§ **ACTIVITY**
From the entries underneath, give the number of lines holding the word "have", without any other words.

§ **SUPPLIED DATA**
▬▬▬▬▬▬

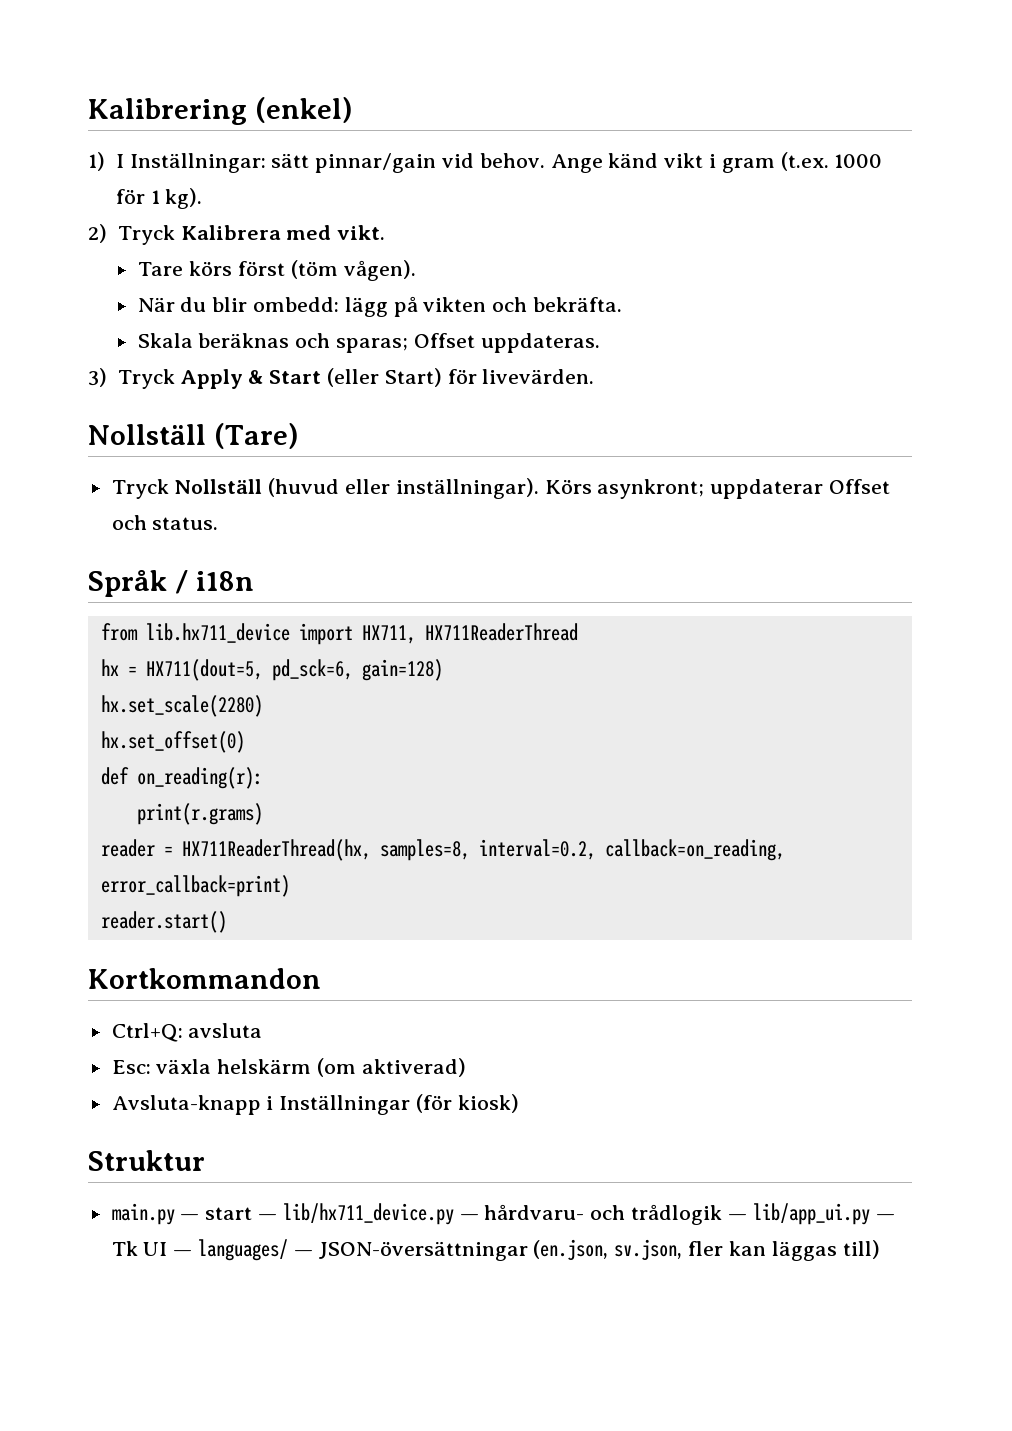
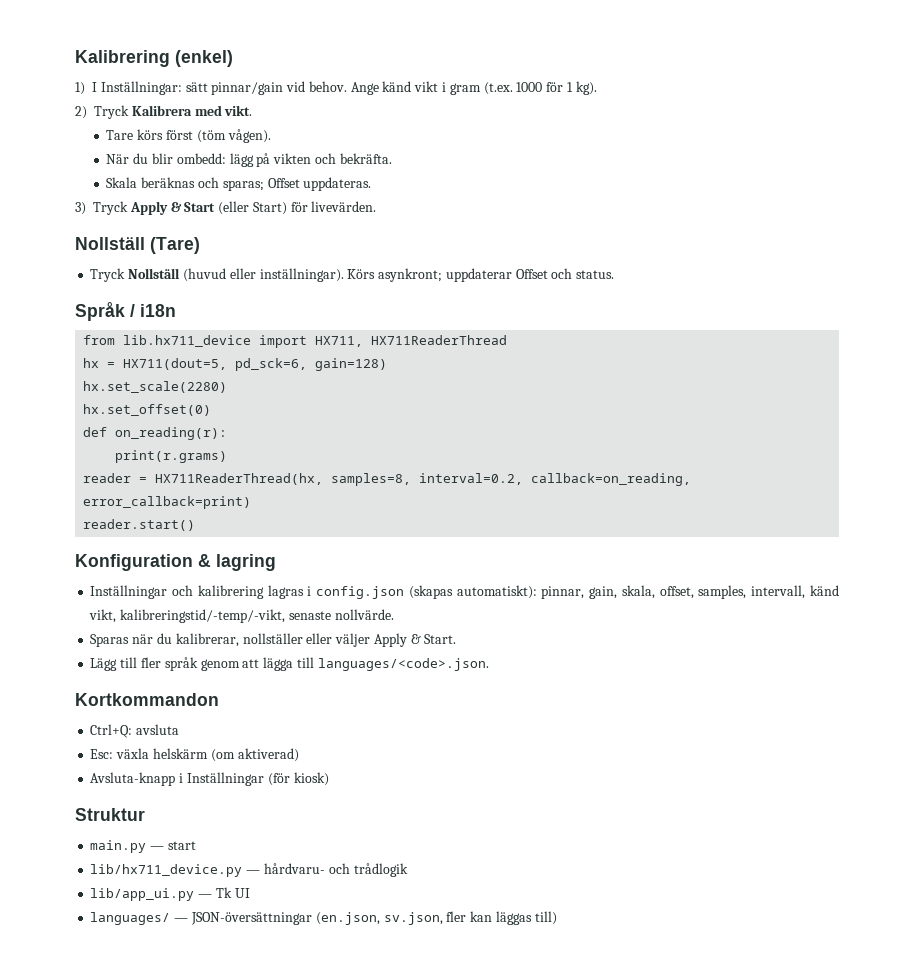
+ Konfiguration & lagring
+ Inställningar och kalibrering lagras i config.json (skapas automatiskt): pinnar, gain, skala, offset, samples, intervall, känd vikt, kalibreringstid/-temp/-vikt, senaste nollvärde.
+ Sparas när du kalibrerar, nollställer eller väljer Apply & Start.
+ Lägg till fler språk genom att lägga till languages/<code>.json.
- main.py — start — lib/hx711_device.py — hårdvaru- och trådlogik — lib/app_ui.py — Tk UI — languages/ — JSON-översättningar (en.json, sv.json, fler kan läggas till)
+ main.py — start
+ lib/hx711_device.py — hårdvaru- och trådlogik
+ lib/app_ui.py — Tk UI
+ languages/ — JSON-översättningar (en.json, sv.json, fler kan läggas till)

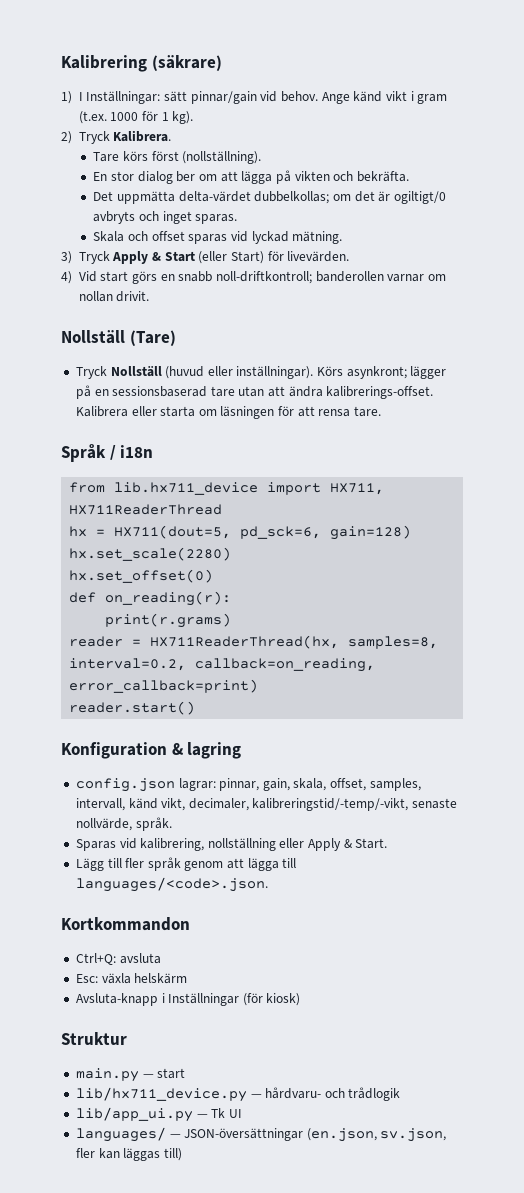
- Kalibrering (enkel)
+ Kalibrering (säkrare)
- 2) Tryck Kalibrera med vikt.
+ 2) Tryck Kalibrera.
- Tare körs först (töm vågen).
- När du blir ombedd: lägg på vikten och bekräfta.
- Skala beräknas och sparas; Offset uppdateras.
+ Tare körs först (nollställning).
+ En stor dialog ber om att lägga på vikten och bekräfta.
+ Det uppmätta delta-värdet dubbelkollas; om det är ogiltigt/0 avbryts och inget sparas.
+ Skala och offset sparas vid lyckad mätning.
+ 4) Vid start görs en snabb noll-driftkontroll; banderollen varnar om nollan drivit.
- Körs asynkront; uppdaterar Offset och status.
+ Körs asynkront; lägger på en sessionsbaserad tare utan att ändra kalibrerings-offset. Kalibrera eller starta om läsningen för att rensa tare.
- Inställningar och kalibrering lagras i config.json (skapas automatiskt): pinnar, gain, skala, offset, samples, intervall, känd vikt, kalibreringstid/-temp/-vikt, senaste nollvärde.
+ config.json lagrar: pinnar, gain, skala, offset, samples, intervall, känd vikt, decimaler, kalibreringstid/-temp/-vikt, senaste nollvärde, språk.
- Sparas när du kalibrerar, nollställer eller väljer Apply & Start.
+ Sparas vid kalibrering, nollställning eller Apply & Start.
- Esc: växla helskärm (om aktiverad)
+ Esc: växla helskärm

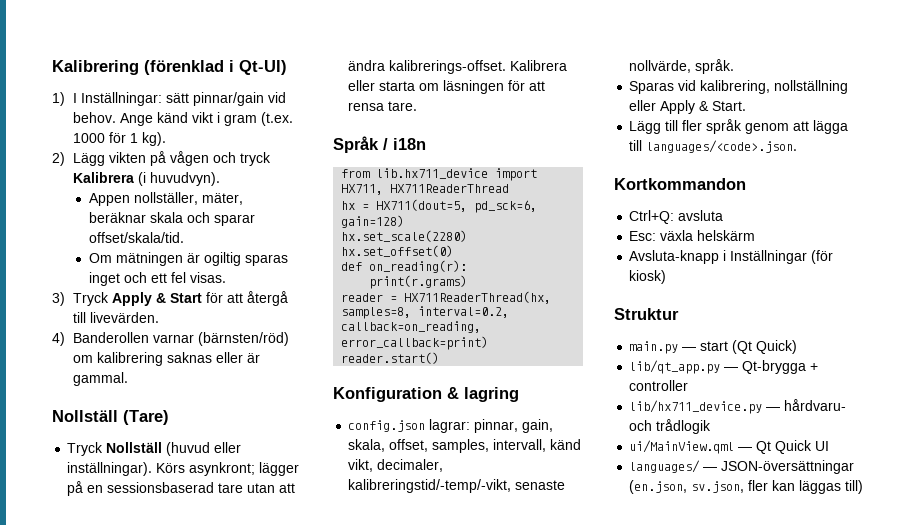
- Kalibrering (säkrare)
+ Kalibrering (förenklad i Qt-UI)
- 2) Tryck Kalibrera.
- Tare körs först (nollställning).
- En stor dialog ber om att lägga på vikten och bekräfta.
- Det uppmätta delta-värdet dubbelkollas; om det är ogiltigt/0 avbryts och inget sparas.
- Skala och offset sparas vid lyckad mätning.
+ 2) Lägg vikten på vågen och tryck Kalibrera (i huvudvyn).
+ Appen nollställer, mäter, beräknar skala och sparar offset/skala/tid.
+ Om mätningen är ogiltig sparas inget och ett fel visas.
- 3) Tryck Apply & Start (eller Start) för livevärden.
- 4) Vid start görs en snabb noll-driftkontroll; banderollen varnar om nollan drivit.
+ 3) Tryck Apply & Start för att återgå till livevärden.
+ 4) Banderollen varnar (bärnsten/röd) om kalibrering saknas eller är gammal.
- main.py — start
+ main.py — start (Qt Quick)
+ lib/qt_app.py — Qt-brygga + controller
- lib/app_ui.py — Tk UI
+ ui/MainView.qml — Qt Quick UI

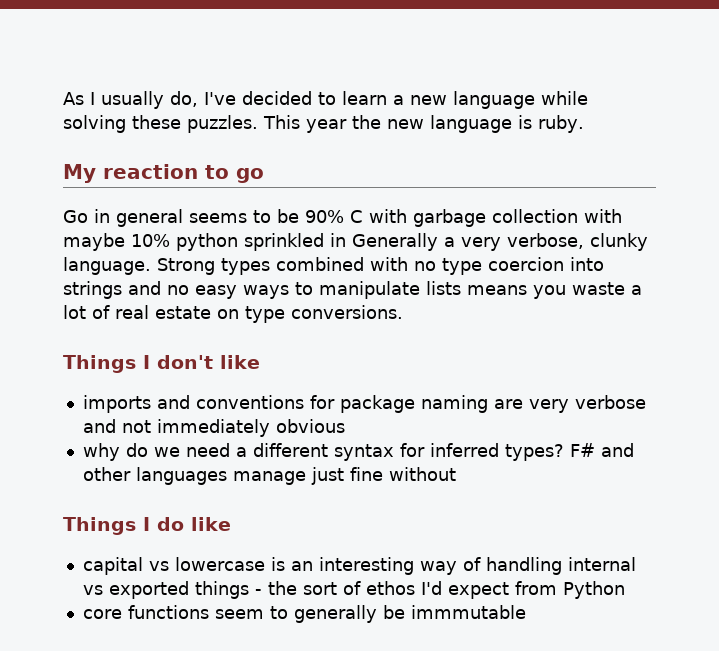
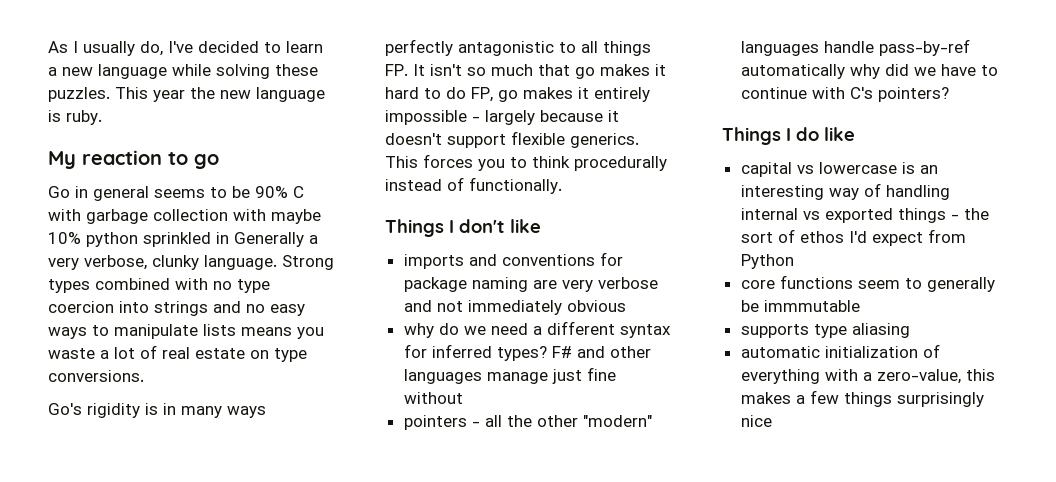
+ Go's rigidity is in many ways perfectly antagonistic to all things FP. It isn't so much that go makes it hard to do FP, go makes it entirely impossible - largely because it doesn't support flexible generics. This forces you to think procedurally instead of functionally.
+ pointers - all the other "modern" languages handle pass-by-ref automatically why did we have to continue with C's pointers?
+ supports type aliasing
+ automatic initialization of everything with a zero-value, this makes a few things surprisingly nice

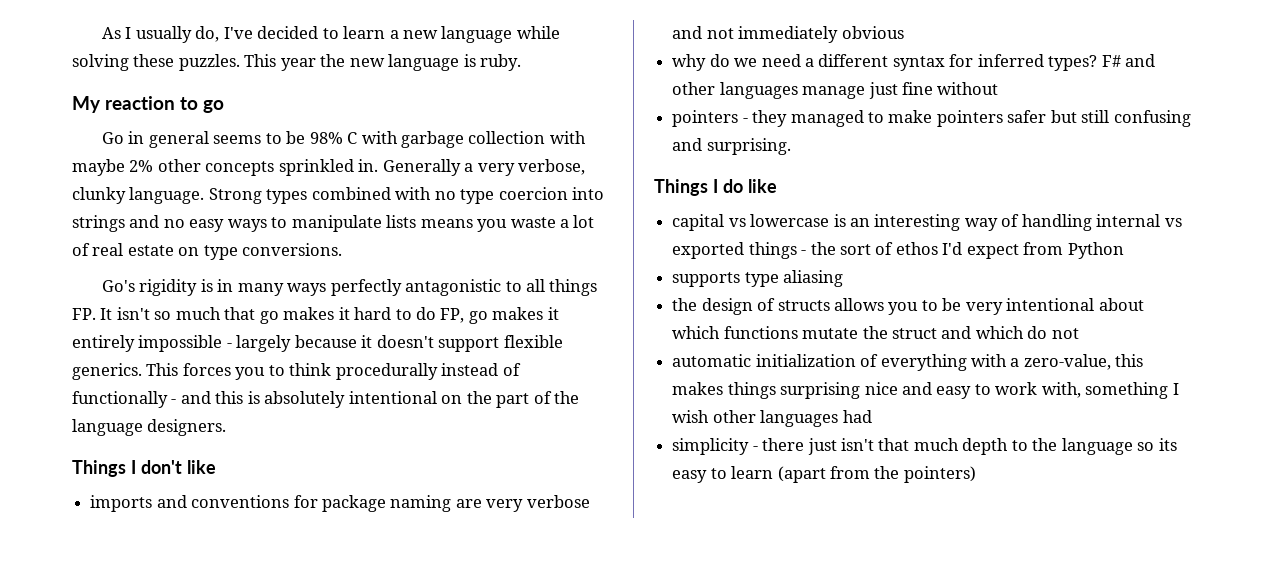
- Go in general seems to be 90% C with garbage collection with maybe 10% python sprinkled in Generally a very verbose, clunky language.
+ Go in general seems to be 98% C with garbage collection with maybe 2% other concepts sprinkled in. Generally a very verbose, clunky language.
- This forces you to think procedurally instead of functionally.
+ This forces you to think procedurally instead of functionally - and this is absolutely intentional on the part of the language designers.
- pointers - all the other "modern" languages handle pass-by-ref automatically why did we have to continue with C's pointers?
+ pointers - they managed to make pointers safer but still confusing and surprising.
- core functions seem to generally be immmutable
  supports type aliasing
+ the design of structs allows you to be very intentional about which functions mutate the struct and which do not
- automatic initialization of everything with a zero-value, this makes a few things surprisingly nice
+ automatic initialization of everything with a zero-value, this makes things surprising nice and easy to work with, something I wish other languages had
+ simplicity - there just isn't that much depth to the language so its easy to learn (apart from the pointers)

▬▬▬▬▬▬

§ **RESPONSE AREA**
2